In a related ruling, the justices left Section 230 immunity intact for now.
A unanimous Supreme Court on Thursday sided with Google and Twitter in a pair of cases that had alleged social media liability in terror attacks overseas.
Justice Clarence Thomas in an opinion for the Twitter case said that families of victims of a 2017 ISIS attack on the Reina nightclub in Istanbul, Turkey, did not adequately show that the online platforms had "aided and abetted" the terrorists in violation of federal law.
"Plaintiffs have failed to allege that defendants intentionally provided any substantial aid to the Reina attack or otherwise consciously participating in the Reina attack -- much less that defendants so pervasively and systemically assisted ISIS as to render them liable for every ISIS attack," Thomas wrote.
The court adopted similar reasoning in an unsigned per curiam opinion in the Google case, which was brought by the family of the only American killed in the 2015 Paris terror attacks, perpetrated by ISIS extremists who had posted materials on Google's video platform YouTube.
The victims' families in both cases alleged that the social media companies were indirectly complicit in the attacks by failing to remove extremist content from their platforms which in turn may have aided terrorist radicalization and recruitment.
Federal anti-terrorism law allows civil lawsuits against anyone who "aids and abets by knowingly providing substantial assistance" to a terrorist in perpetrating an act of violence.
But Justice Thomas, in a narrowly tailored ruling, said the standard had not been met.
"The fact that some bad actors took advantage of these platforms is insufficient to state a claim that defendants knowingly gave substantial assistance and thereby aided and abetted those wrongdoers' acts," he wrote.
The family of Noehmi Gonzalez -- a 23-year-old California college student murdered in the Paris attack -- also asked the court to rollback sweeping legal immunity internet companies enjoy under Section 230 of the Communications Decency Act for content posted by third-party users, like messages, images, and videos.
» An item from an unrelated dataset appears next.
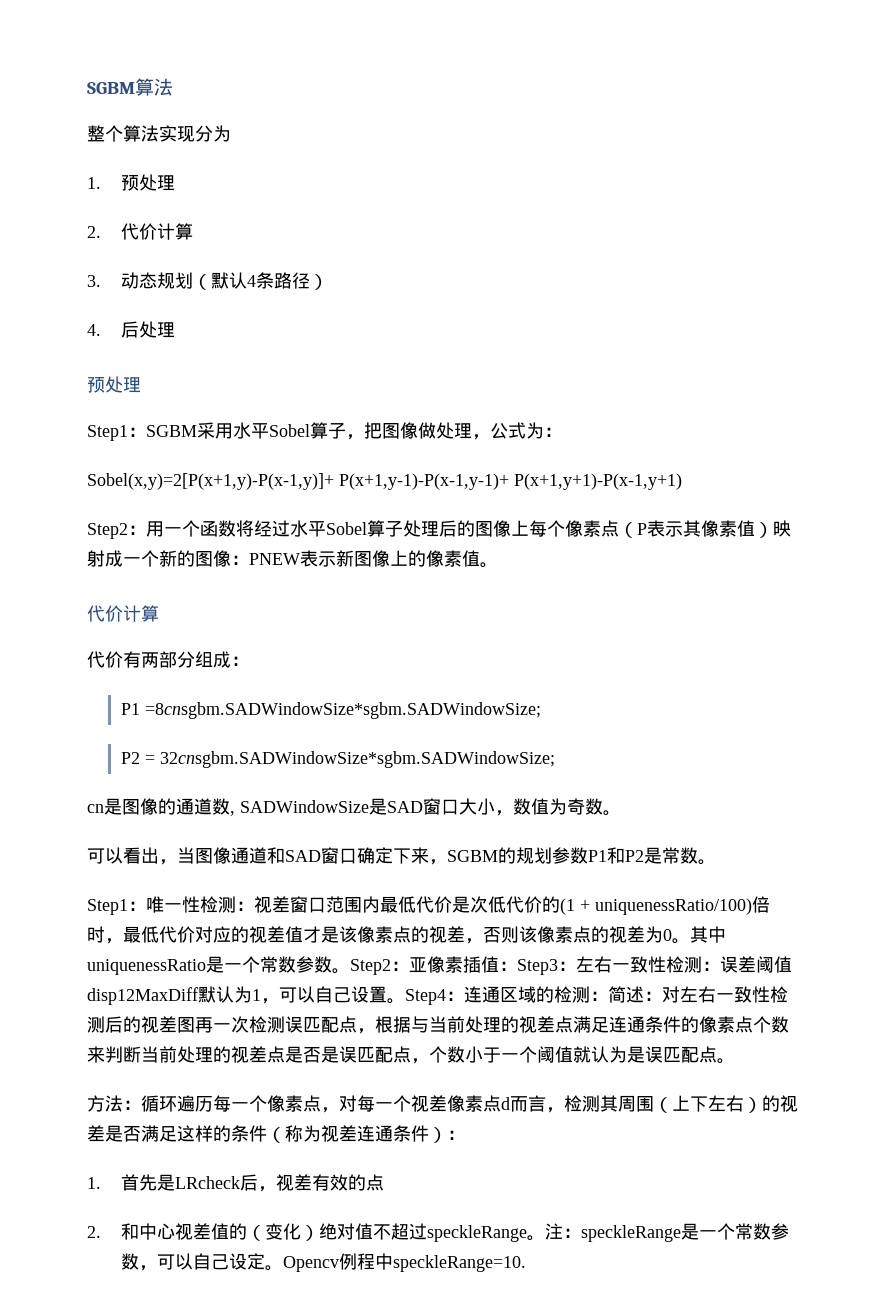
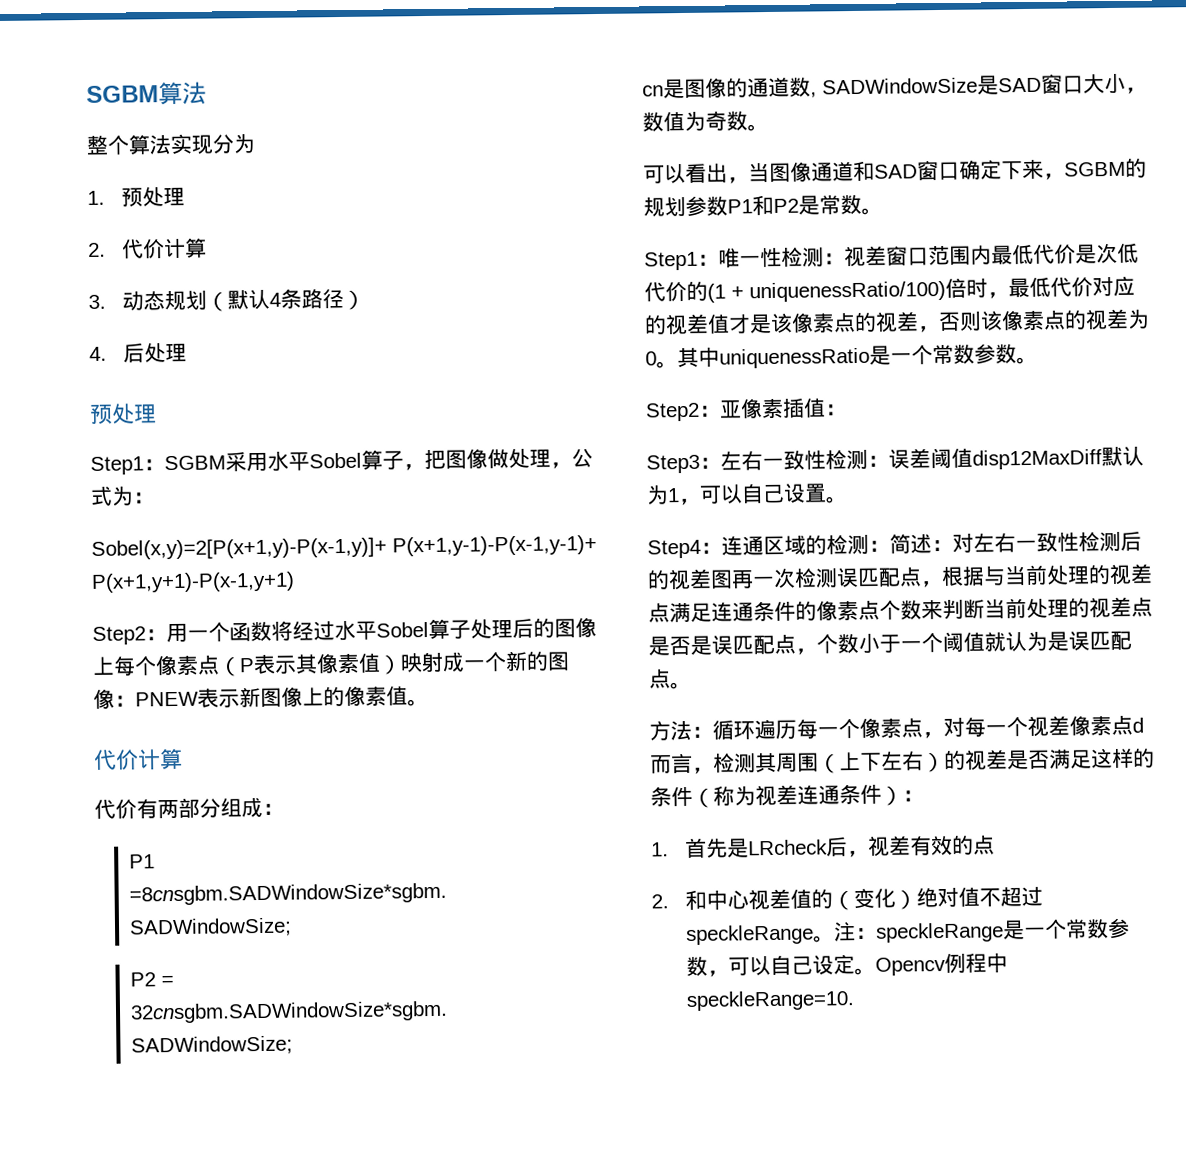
(350, 971) none -> (1038, 360) //
(517, 966) none -> (847, 410) //
(405, 1001) none -> (848, 500) //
But the court declined to address the scope of that landmark law, sidestepping the issue.
The decisions are a substantial victory for online companies which had warned that expanding the scope of liability would upend the internet as we know it.
"No digital service wants their products to be used by bad actors, but to try to use liability here is actually going to produce a contrary result," Matthew Schruers, president of the Computer and Communications Industry Association, told ABC News earlier this year.
When reached by ABC News, members of the Gonzalez family declined to comment on the outcome of the case.
Justice Thomas acknowledges that there could be situations where a social media company could be held liable for some role in a terrorist act, but he said the alleged aid would have to be "more direct, active and substantial" than simply providing a space for the groups to most messages and videos, as alleged in these cases.
Some consumer advocates and tech reformers had hoped the Court would help reign in the power and influence of social media companies, but that task is now more squarely in the hands of Congress.
"There is a policy question here of how we can continue to allow these social media companies to function. We don't want them paralyzed by lawsuits but we also need to clamp down on some of the ways that terrorist groups can facilitate their recruitment," said Asha Rangappa, a former FBI agent, lawyer and former dean of Yale Law School, on ABC News Live. "These companies are built to make money from advertising revenue, and they make advertising revenue by keeping people on their platforms and active. I think we need to change the incentives here to change the landscape."